Wo war Dr. Motte am Pfingstsonntag? In Kreuzberg? Dann hat er erleben können, wie zwischen Hermannplatz und Yorckstraße bei gelegentlichen Regenschauern und überraschend viel Sonne eine Stimmung herrschte, wie sie bei der Love Parade nicht besser sein könnte. Dafür aber war der Zug der über hundert Gruppen weitaus bunter, abwechslungsreicher und überraschender als die gleichförmig wummernden Techno-Trucks an der Siegessäule: Mit Gummihandschuhen bekleidete Kölner, in Berlin geborene Sambatänzerinnen, trommelschlagende Koreanerinnen, die schon nicht mehr koreanisch sprechen können, polnische Trachtenträger, die zu Satchmos "What a wonderful world" hüpften. Ein Vergnügen für Erwachsene - und für die Kinder.

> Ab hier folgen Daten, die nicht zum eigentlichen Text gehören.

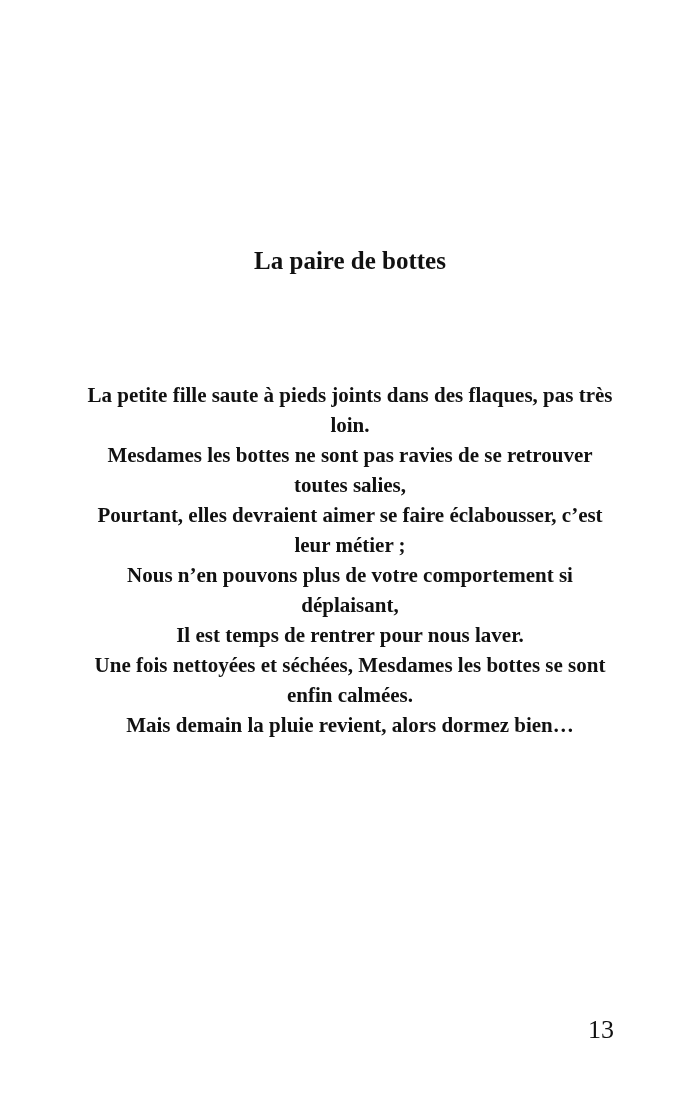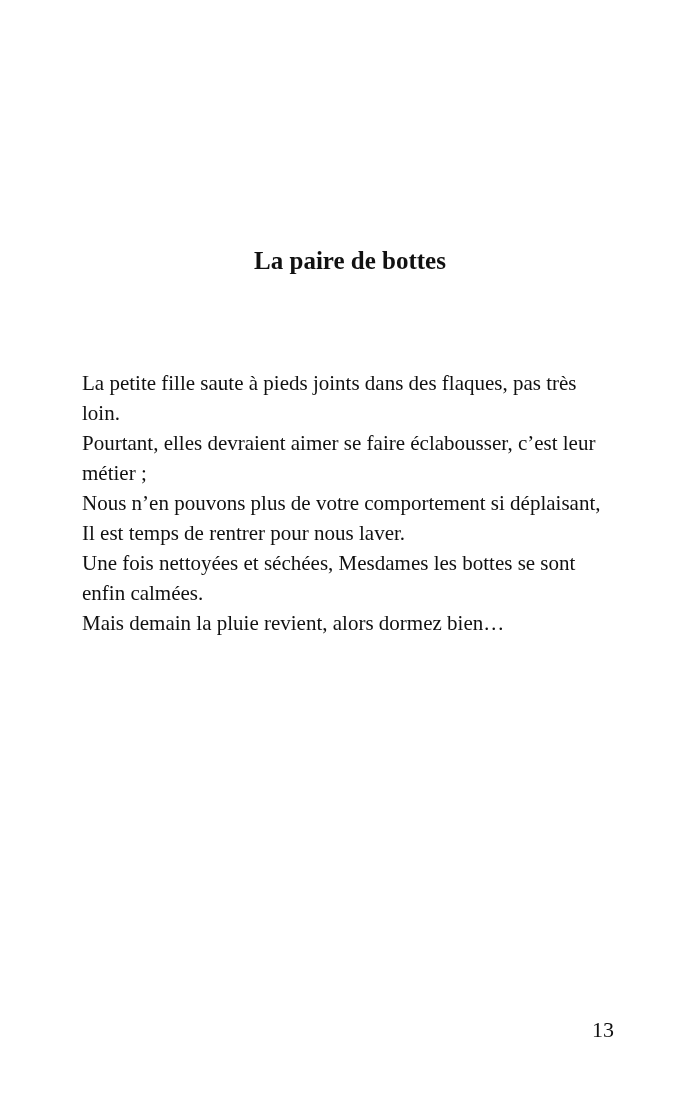--- a/index.html
+++ b/index.html
@@ -20,44 +20,47 @@
       top: 244px;
       left: 0;
       width: 700px;
       text-align: center;
       font-weight: bold;
       font-size: 25px;
       line-height: 34px;
     }
     .poem {
       position: absolute;
-      top: 368px;
+      top: 380px;
       left: 82px;
       width: 536px;
+      text-align: center;
       font-size: 21px;
       line-height: 30px;
+      font-weight: bold;
     }
     .verse {
       display: block;
     }
     .page-number {
       position: absolute;
       top: 1016px;
       right: 86px;
-      font-size: 22px;
+      font-size: 26px;
       line-height: 28px;
     }
   </style>
 </head>
 <body>
 
 <h1 class="page-title" style="margin:0;">La paire de bottes</h1>
 
 <div class="poem">
   <span class="verse">La petite fille saute à pieds joints dans des flaques, pas très loin.</span>
+  <span class="verse">Mesdames les bottes ne sont pas ravies de se retrouver toutes salies,</span>
   <span class="verse">Pourtant, elles devraient aimer se faire éclabousser, c’est leur métier ;</span>
   <span class="verse">Nous n’en pouvons plus de votre comportement si déplaisant,</span>
   <span class="verse">Il est temps de rentrer pour nous laver.</span>
   <span class="verse">Une fois nettoyées et séchées, Mesdames les bottes se sont enfin calmées.</span>
   <span class="verse">Mais demain la pluie revient, alors dormez bien…</span>
 </div>
 
 <div class="page-number">13</div>
 
 </body></html>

Wetten, dass in einigen Jahren, wenn sich kaum noch jemand an die Love Parade erinnern kann, der Kulturen-Karneval eine der sommerlichen Attraktionen Berlins sein wird? Und dann mit weit über einer Million Zuschauern mit dem Notting Hill Carnival in London wetteifern wird um den Titel der farbigsten Metropole? Kein Streit um Müllgebühren, zertrampelte Grünanlagen und Gegendemonstrationen - was für ein Glück für die Stadt. Jetzt brauchen wir nur noch eines: Dass rund um den Karneval aufgehört wird mit dem bemühten Multi-Kulti-Gerede. Die Parade ist auch keine Veranstaltung für Gutmenschen; zum Zuschauen und Mittanzen aufgefordert sind ganz normale Berliner. Die gemeinsam mit den Akteuren ihren Spaß haben an einem bunten Berlin. Das ist schon eine ganze Menge.